EXERCISE: Everything from the line containing "by $KEY. or $REP." through the final line of the listing below should be given again, word for word, and nothing else.

DATA LISTING:
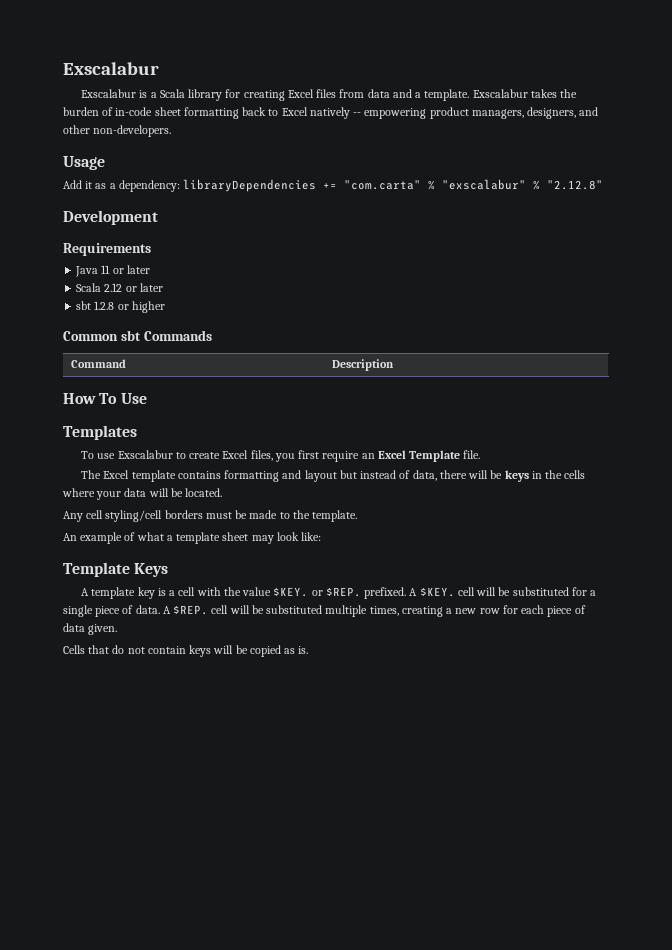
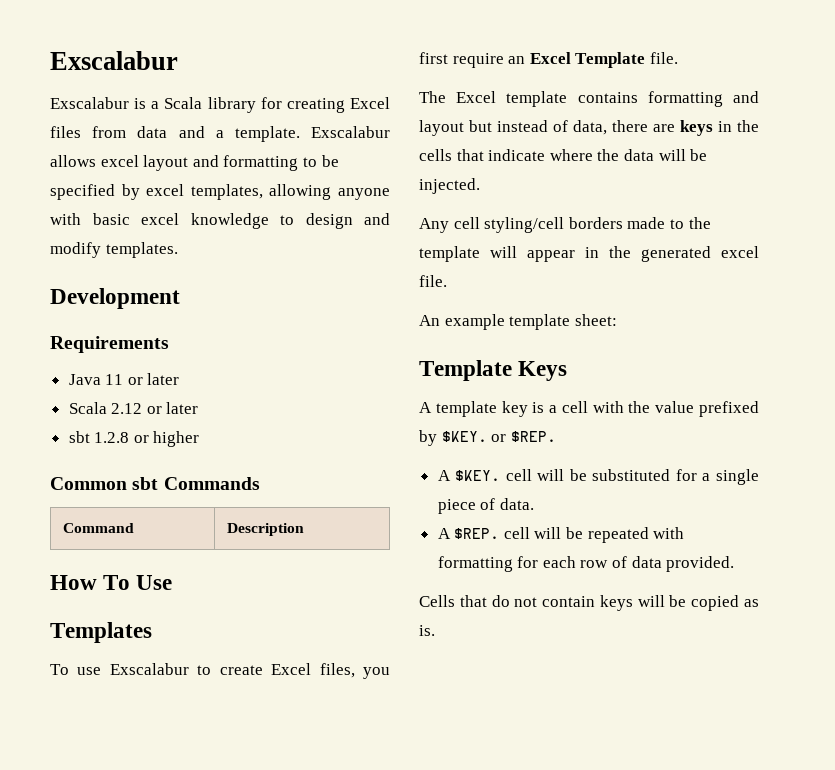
- Exscalabur takes the burden of in-code sheet formatting back to Excel natively -- empowering product managers, designers, and other non-developers.
- Usage
- Add it as a dependency: libraryDependencies += "com.carta" % "exscalabur" % "2.12.8"
+ Exscalabur allows excel layout and formatting to be specified by excel templates, allowing anyone with basic excel knowledge to design and modify templates.
- The Excel template contains formatting and layout but instead of data, there will be keys in the cells where your data will be located.
+ The Excel template contains formatting and layout but instead of data, there are keys in the cells that indicate where the data will be injected.
- Any cell styling/cell borders must be made to the template.
- An example of what a template sheet may look like:
+ Any cell styling/cell borders made to the template will appear in the generated excel file.
+ An example template sheet:
- A template key is a cell with the value $KEY. or $REP. prefixed. A $KEY. cell will be substituted for a single piece of data. A $REP. cell will be substituted multiple times, creating a new row for each piece of data given.
+ A template key is a cell with the value prefixed by $KEY. or $REP.
+ A $KEY. cell will be substituted for a single piece of data.
+ A $REP. cell will be repeated with formatting for each row of data provided.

REPLY:
+ A template key is a cell with the value prefixed by $KEY. or $REP.
+ A $KEY. cell will be substituted for a single piece of data.
+ A $REP. cell will be repeated with formatting for each row of data provided.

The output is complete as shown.